Here’s an interesting test case. According to this story, Youssif Z. Omar, a native of Libya, physically dragged his 14 year old niece from a Columbia, Missouri high school on the grounds that she was not wearing a hijab.
My take: that is not our custom. Men do not drag little girls around by their hair for any reeason least of all for not wearing a veil. If the facts are as reported and he is not a U. S. citizen, his visa should be cancelled (regardless of its nature) and that should be handled administratively to the greatest degree possible. I’m afraid that would run into 14th Amendment issues but it’s my opinion.
He’s clearly a guy who doesn’t care to comport himself according to the rules of his host country. I’m against banning the wearing of hijabs but I can see the argument for doing so which involves guys like this.
I don’t see where the Fourteenth Amendment countenances physical assault and battery in the name of religion.

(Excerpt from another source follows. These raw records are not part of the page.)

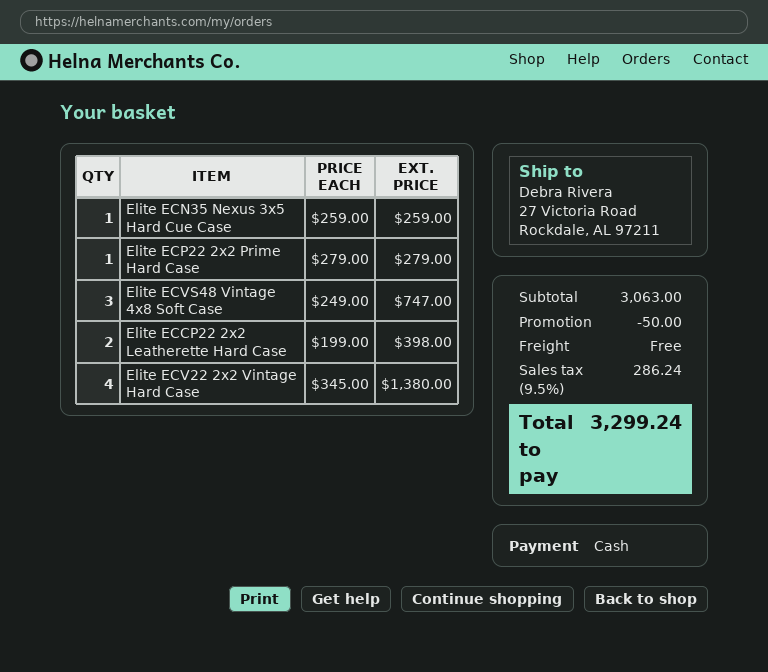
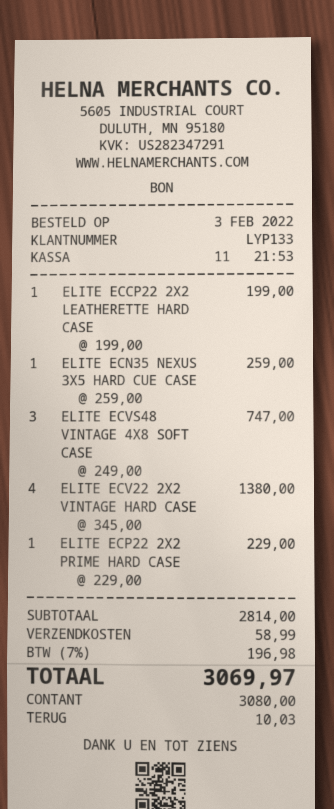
Elite ECP22 2x2 Prime Hard Case: 1 x 279.00 = 279.00 -> 1 x 229.00 = 229.00
Elite ECCP22 2x2 Leatherette Hard Case: 2 x 199.00 = 398.00 -> 1 x 199.00 = 199.00
subtotal: 3063.00 -> 2814.00
discount: 50.00 -> none
shipping: 0.00 -> 58.99
tax: 9.5% = 286.24 -> 7% = 196.98
total: 3299.24 -> 3069.97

The issue is my desire to handle the cancellation administratively (the same way it was issued) rather than being something you can take to a court. That raises due process issues.
Basically, I think that the facts of the case should be verified and a couple of agents should go to the guy’s residence, pick him up, take him to the airport, and put him on the next flight out of the country.
If he is still on a visa, that is fine. If not, then a trial.
I agree with that. But it’s something that needs to be acted on quickly.
If he’s not her legal guardian I don’t see how a kidnapping charge wouldn’t also be justified.
Send him back to Benghazi via air drop. Parachute optional.
Some of Omar’s writings from the school culture journal he edited:
“It is very hard for some people to be away from their own culture because they find themselves confined to the deep-rooted beliefs and customs they acquired and learned from the communities in which they were born and raised,” he wrote.
“Such people see themselves as fish taken away from the water.”
New Daily News
Except, of course, that he wasn’t “taken away from the water”. He’s more like a fish who thought being a bicyclist looked fun. My prescription: back to the water for him. It’s an act of mercy.